Keywords: Road Traffic Accidents, Visual Analytics, Black Spots
Abstract: By 2030, it is expected that road traffic accidents will become the fifth leading cause of death, when in 2013, it was placed as the eighth. In Portugal, in 2012, there were about 30 thousand traffic accidents with victims, which resulted in 718 fatalities at 30 days (human consequences within 30 days after the road traffic accident). Road traffic accidents have a big economic and social impact, therefore it is crucial to find ways of preventing them. However, the information about the number of fatalities at 30 days (a fundamental indicator used internationally) takes between 6 to 8 months to the acknowledged by the National Road Safety Authority.
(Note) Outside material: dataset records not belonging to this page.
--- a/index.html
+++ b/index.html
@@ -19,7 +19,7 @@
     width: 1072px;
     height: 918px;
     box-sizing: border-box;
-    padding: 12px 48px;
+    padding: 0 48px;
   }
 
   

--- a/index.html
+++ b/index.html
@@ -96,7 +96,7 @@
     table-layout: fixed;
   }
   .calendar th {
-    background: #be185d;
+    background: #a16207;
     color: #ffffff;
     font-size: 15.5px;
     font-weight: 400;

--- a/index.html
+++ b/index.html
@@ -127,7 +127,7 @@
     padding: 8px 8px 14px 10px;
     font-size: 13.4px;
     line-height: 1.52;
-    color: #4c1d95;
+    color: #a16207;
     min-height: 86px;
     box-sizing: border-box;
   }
This causes a considerable delay in its analysis. Only after 2010, the real number of fatalities at 30 days started to be registered – before 2010, the number of fatalities was multiplied by 1,14. This correction factor presented a yearly error of about -10%.
In this work, it was tried to create an estimator of the number of fatalities at 30 days. In the first attempt, it was attempted to classify each accident so it could be understood if it was an accident were there would be divergences between the number of victims and the number of victims at 30 days, that is, if it is an accident where there were victims with injury gravity alteration. Regarding classification models, there were used the Support Vector Machine (SVM) and Classification and Regression Tree (CART). Since this is a problem of rare event detection – on a scale of 1:180, the models learn but don’t generalize.
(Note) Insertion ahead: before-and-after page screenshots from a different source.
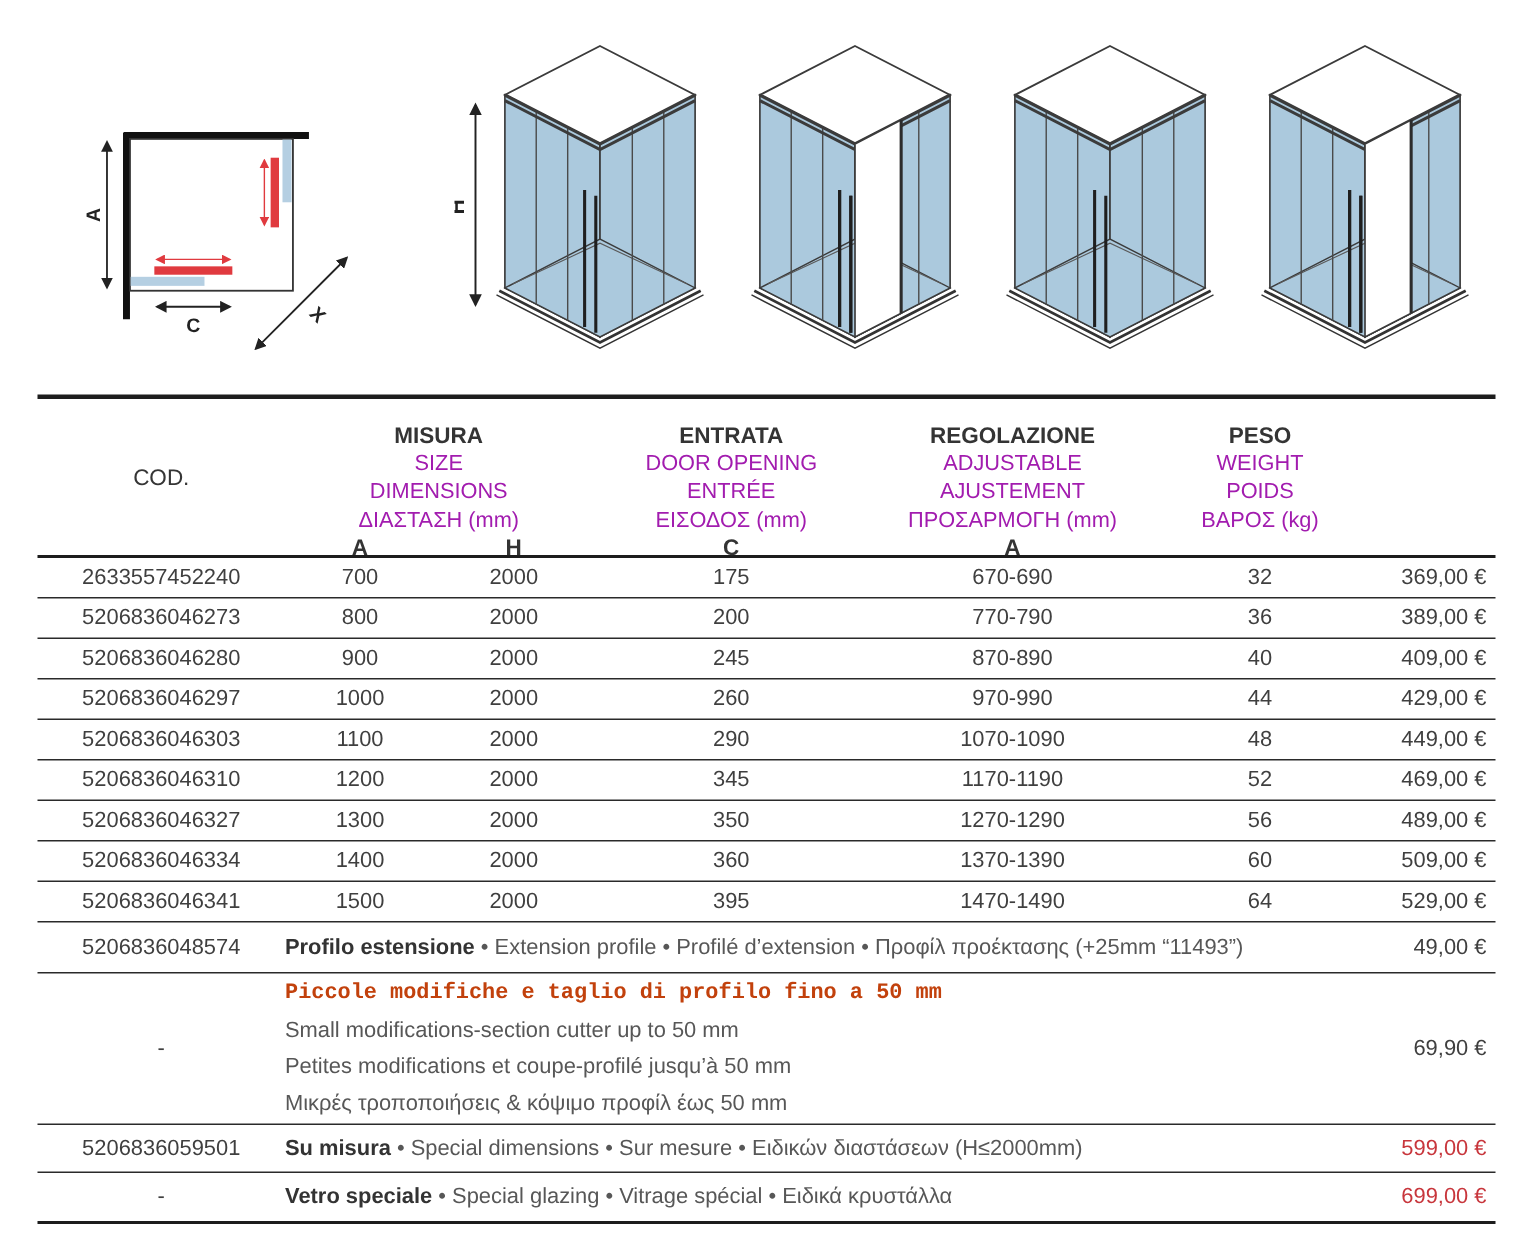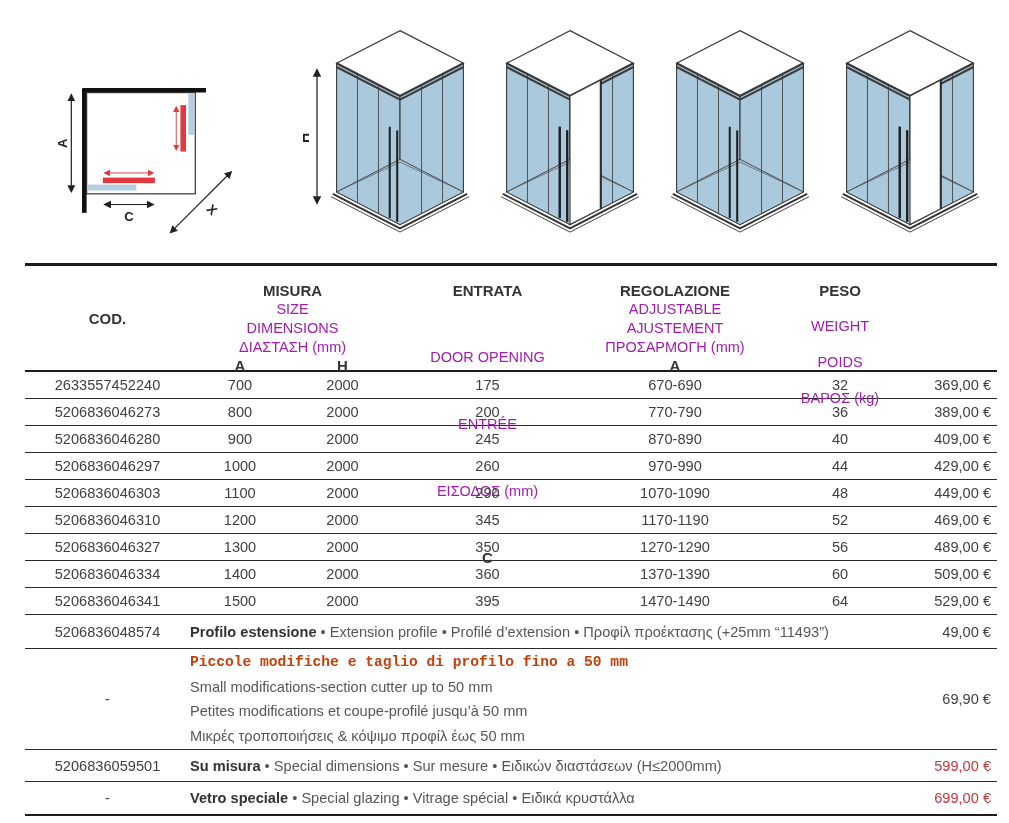--- a/index.html
+++ b/index.html
@@ -21,7 +21,7 @@
   .h-cod{width:165px;display:flex;align-items:center;justify-content:center;
          font-weight:bold;font-size:15px;color:#353535;}
   .h-group{display:flex;flex-direction:column;align-items:center;padding-top:15px;}
-  .g-misura{width:205px;} .g-entrata{width:185px;gap:48px;} .g-adj{width:190px;}
+  .g-misura{width:205px;} .g-entrata{width:185px;} .g-adj{width:190px;}
   .g-peso{width:140px;gap:17px;}
   .g-prezzo{width:87px;align-items:flex-end;padding-right:6px;}
   .h-l1{font-weight:bold;font-size:15px;color:#343434;line-height:19px;white-space:nowrap;}

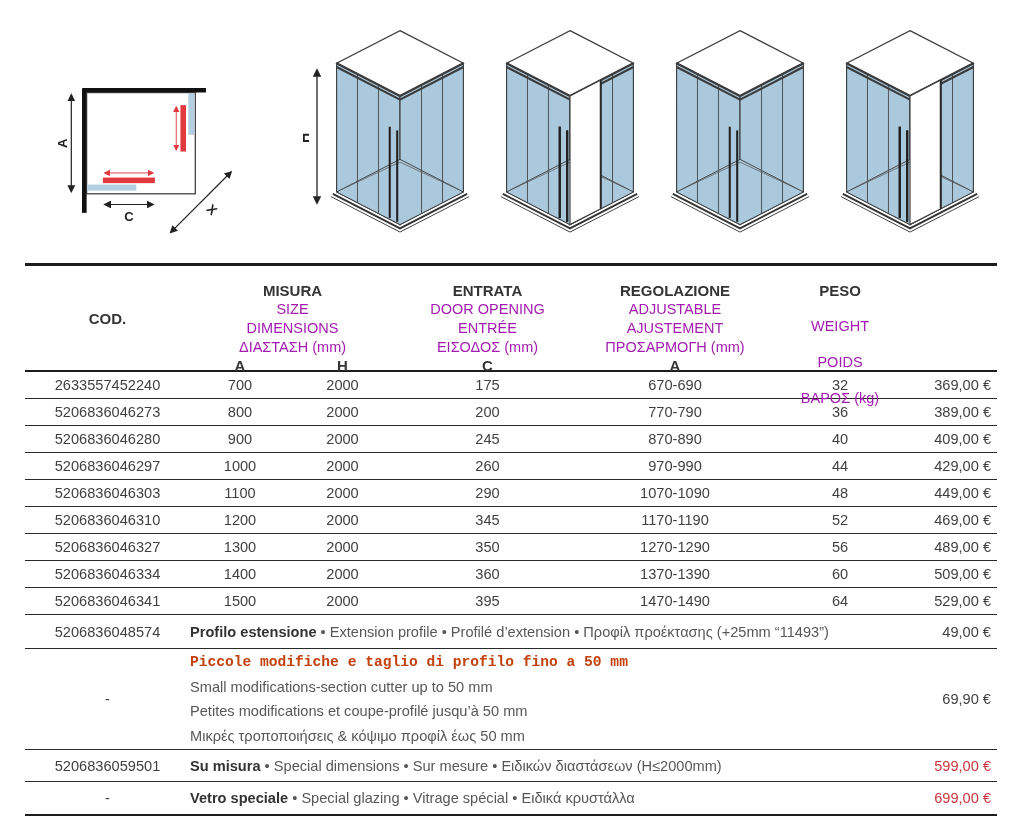--- a/index.html
+++ b/index.html
@@ -22,7 +22,7 @@
          font-weight:bold;font-size:15px;color:#353535;}
   .h-group{display:flex;flex-direction:column;align-items:center;padding-top:15px;}
   .g-misura{width:205px;} .g-entrata{width:185px;} .g-adj{width:190px;}
-  .g-peso{width:140px;gap:17px;}
+  .g-peso{width:140px;}
   .g-prezzo{width:87px;align-items:flex-end;padding-right:6px;}
   .h-l1{font-weight:bold;font-size:15px;color:#343434;line-height:19px;white-space:nowrap;}
   .h-l{font-size:14.5px;color:#a21caf;line-height:19px;white-space:nowrap;}

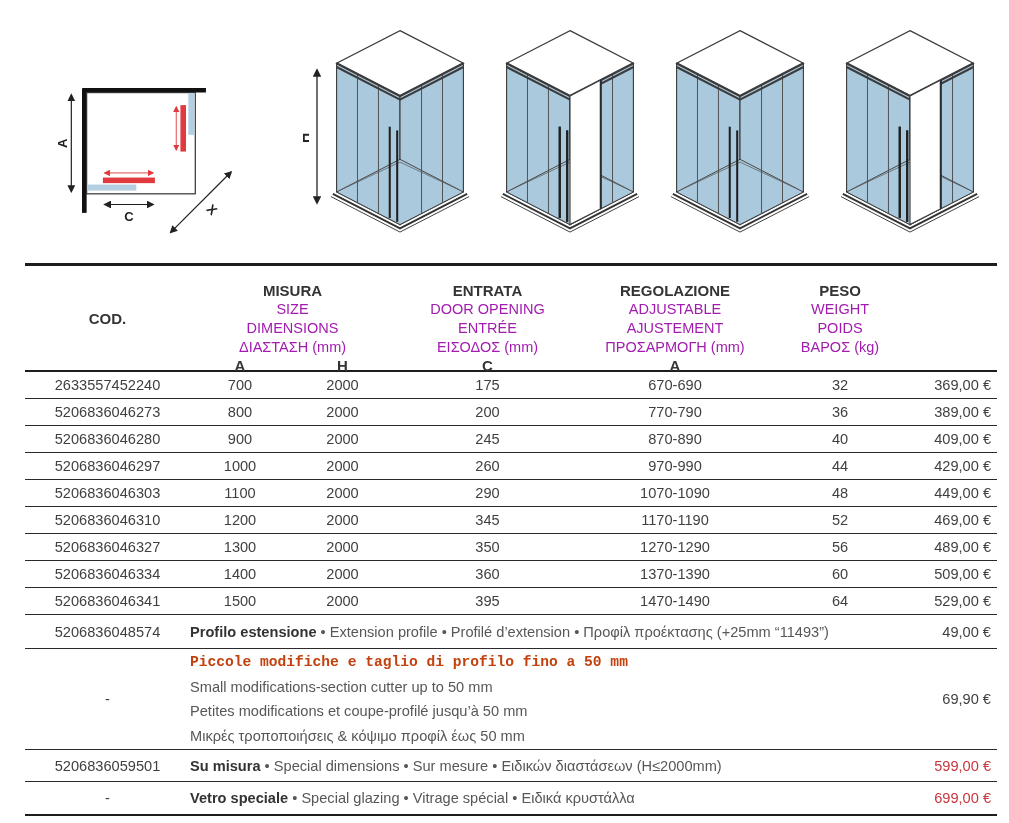--- a/index.html
+++ b/index.html
@@ -19,7 +19,7 @@
                border-top:3px solid #1d1d1d;border-bottom:2px solid #1d1d1d;}
   .thead{display:flex;border-bottom:2.5px solid #1d1d1d;height:106px;}
   .h-cod{width:165px;display:flex;align-items:center;justify-content:center;
-         font-weight:bold;font-size:15px;color:#353535;}
+         font-weight:normal;font-size:15px;color:#353535;}
   .h-group{display:flex;flex-direction:column;align-items:center;padding-top:15px;}
   .g-misura{width:205px;} .g-entrata{width:185px;} .g-adj{width:190px;}
   .g-peso{width:140px;}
In the second approach, it was tried to globally estimate, and for time periods superior to 1 month, the number of fatalities at 30 days. There were used a lot of regression techniques as well as fixed and sliding window for training. The solution, for 2012, obtained 6% of average monthly errors and 3% of annual error and, for 2013, it obtained 5.7% of average monthly errors and -1% of annual error. These results, when compared with the corretion factor of fatalities at 30 days, represent an improvement for the annual error of 65% and 90% for the years 2012 and 2013, respectively.